Für Länder, in denen CPAP-Geräte nicht verbreitet sind, entwickelt das Team derzeit als zweiten Ansatz einfache Geräte auf der Basis von so genannten „Ambu Bags“. Diese „Ambu Bags“ oder Beatmungsbeutel werden in der Ersten Hilfe zur Erstversorgung eingesetzt und sind in großer Stückzahl preisgünstig verfügbar. Sie bestehen aus einer Maske, die auf das Gesicht gedrückt wird, und einem komprimierbaren Beutel, der mit der Hand in regelmäßigen Abständen zur Beatmung zusammengedrückt wird. Das Team entwickelt nun mechanische Apparaturen, die die Beutel periodisch zusammendrücken. Die Experten wollen alle technischen Informationen und Bauanleitungen öffentlich verfügbar machen und damit die Möglichkeit schaffen, dass die Geräte weltweit in größeren Stückzahlen nachgebaut werden können. „Unsere Oberärzte bestätigen, dass man die entwickelten Geräte als ‘last line of defense‘ zur Beatmung einsetzen würde, wenn man keine andere Möglichkeit mehr hätte“, sagt Prof. Dr. Harald Renz, ärztlicher Geschäftsführer des Marburger Universitätsklinikums.

Biotech für schnellere Tests

Der Kampf gegen das Corona-Virus wird aber auch durch Innovationen einer kleinen Firma aus dem Gießener Europaviertel unterstützt: Mit kleinen Streifen aus Papier, die nicht viel größer als ein Streichholz sind, will Milenia Biotec GmbH seinen Beitrag gegen die Covid-19-Pandemie leisten. Das Unternehmen hat die Schnelltests bereits 2003 entwickelt. Damit sei eine Vielzahl an Nachweisen möglich: Schwangerschaften, Keime in Getränken – aber eben auch das Corona-Virus. Und je schneller eine Infektion nachgewiesen werden kann, umso schneller können diese Patienten isoliert werden. Aber die Firma produziert keine fertigen Corona-Tests. Die Streifen sind vielmehr ein Werkzeug, aus dem Experten unterschiedliche Tests entwickeln können. „Die Kunden brauchen dafür natürlich Know-how. Aber wenn sie die Basis für Virustests schon entwickelt haben, ist die Anpassung auf Corona mit überschaubarem Aufwand machbar“, sagt Dr. Ralf Dostatni, Geschäftsführer der Milenia Biotec GmbH im Interview mit der Gießener Allgemeinen Zeitung.

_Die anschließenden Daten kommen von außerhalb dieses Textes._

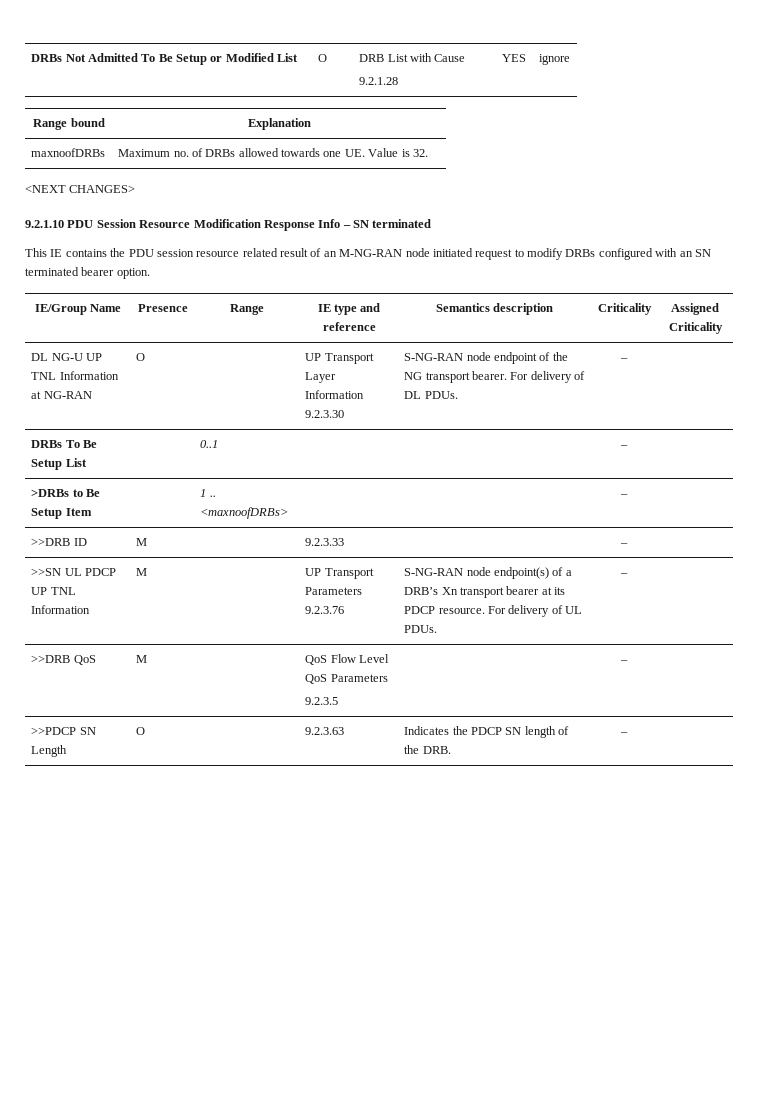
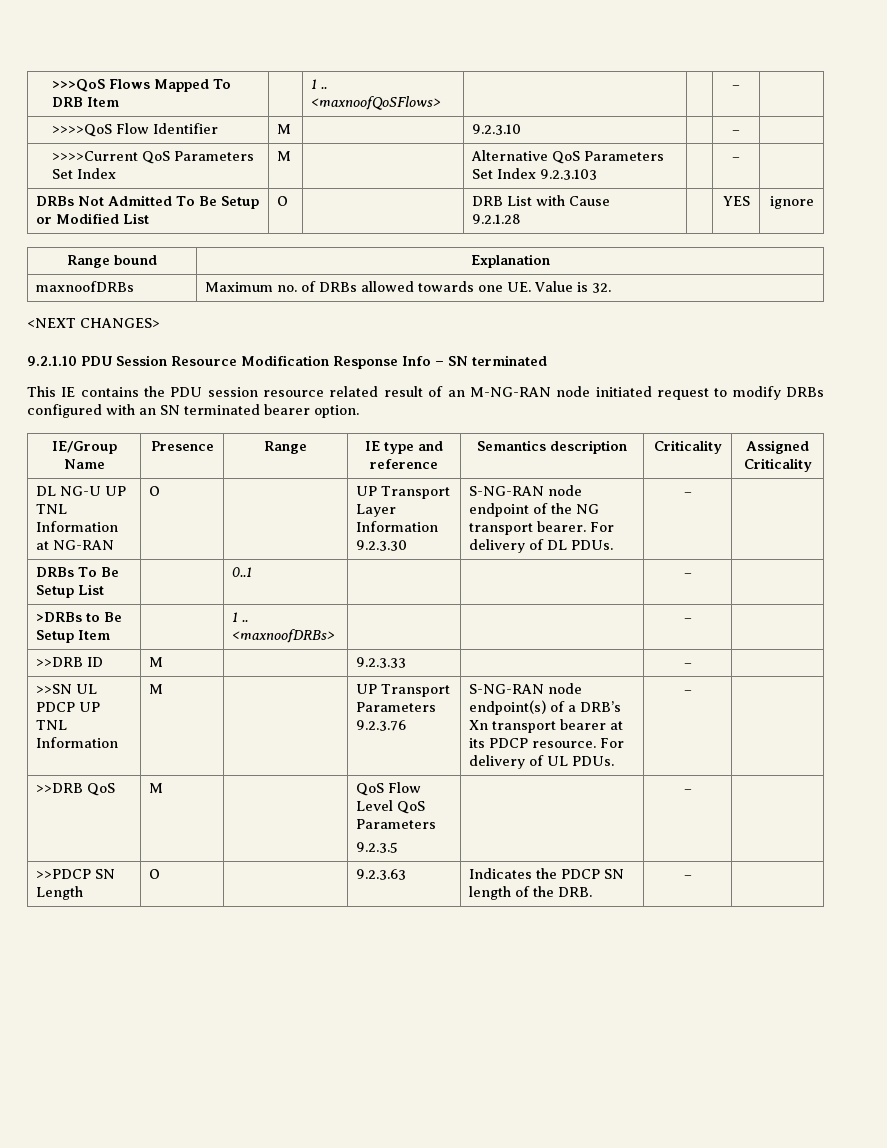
+ >>>QoS Flows Mapped To DRB Item | | 1 .. <maxnoofQoSFlows> | | | – |
+ >>>>QoS Flow Identifier | M | | 9.2.3.10 | | – |
+ >>>>Current QoS Parameters Set Index | M | | Alternative QoS Parameters Set Index 9.2.3.103 | | – |

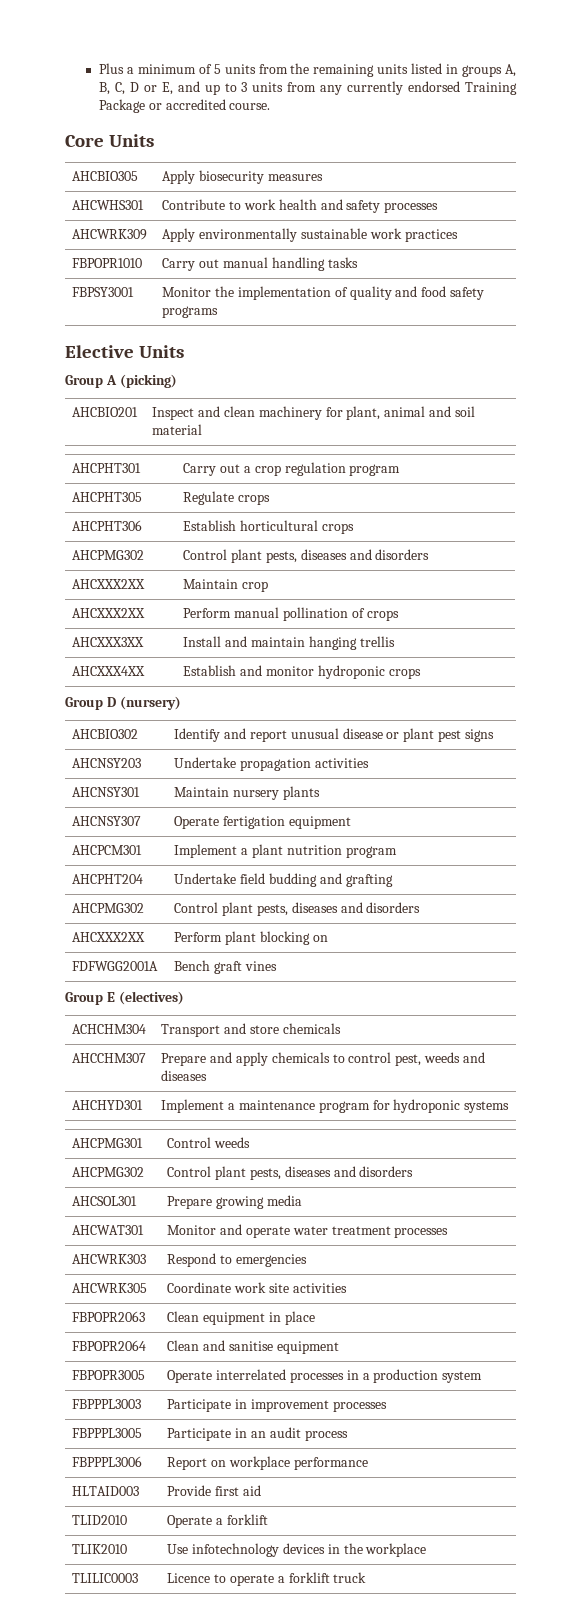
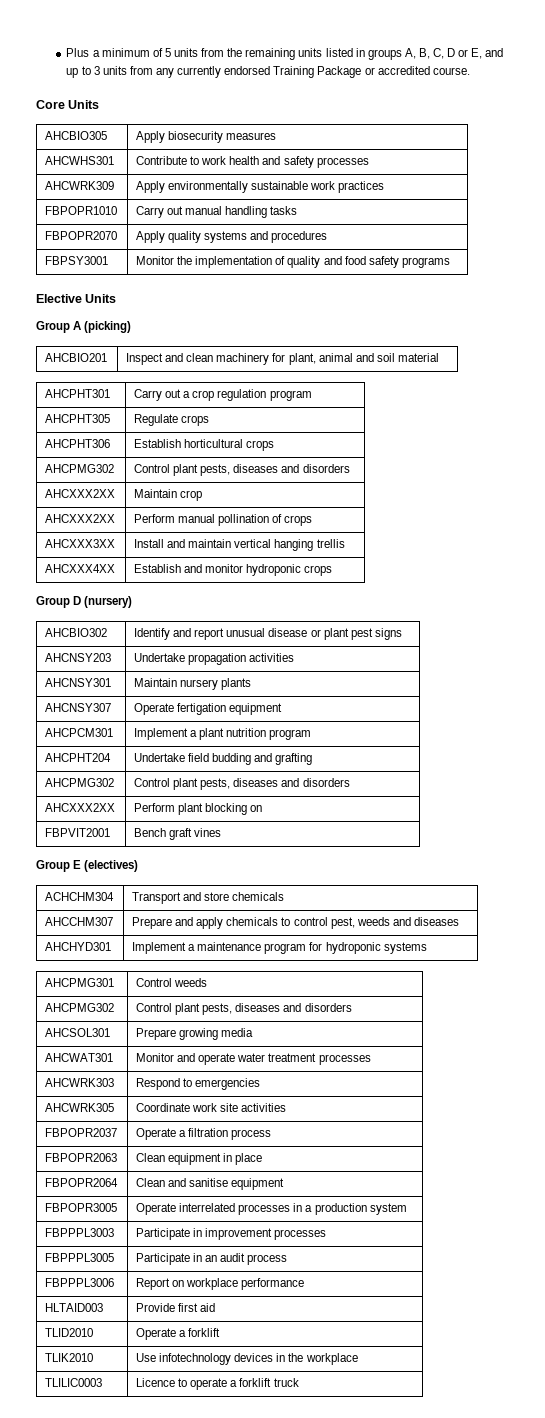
+ FBPOPR2070 | Apply quality systems and procedures
- AHCXXX3XX | Install and maintain hanging trellis
+ AHCXXX3XX | Install and maintain vertical hanging trellis
- FDFWGG2001A | Bench graft vines
+ FBPVIT2001 | Bench graft vines
+ FBPOPR2037 | Operate a filtration process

“Die Beispiele beweisen, wie eng vernetzt Wirtschaft und Wissenschaft in Mittelhessen im Bereich Healthcare agieren – und das die Zusammenarbeit wichtige Innovationen auch im Kampf gegen Corona forcieren kann”, erklärt Jens Ihle, Geschäftsführer Regionalmanagement Mittelhessen. In enger Abstimmung mit Politik, Wirtschaft und Forschung versuchen er und sein Team Kooperationen zu Healthcare in Mittelhessen zu forcieren – nicht nur dann, aber gerade im Zeichen von Corona ein wichtiger, zukunftsweisender Beitrag für die Region.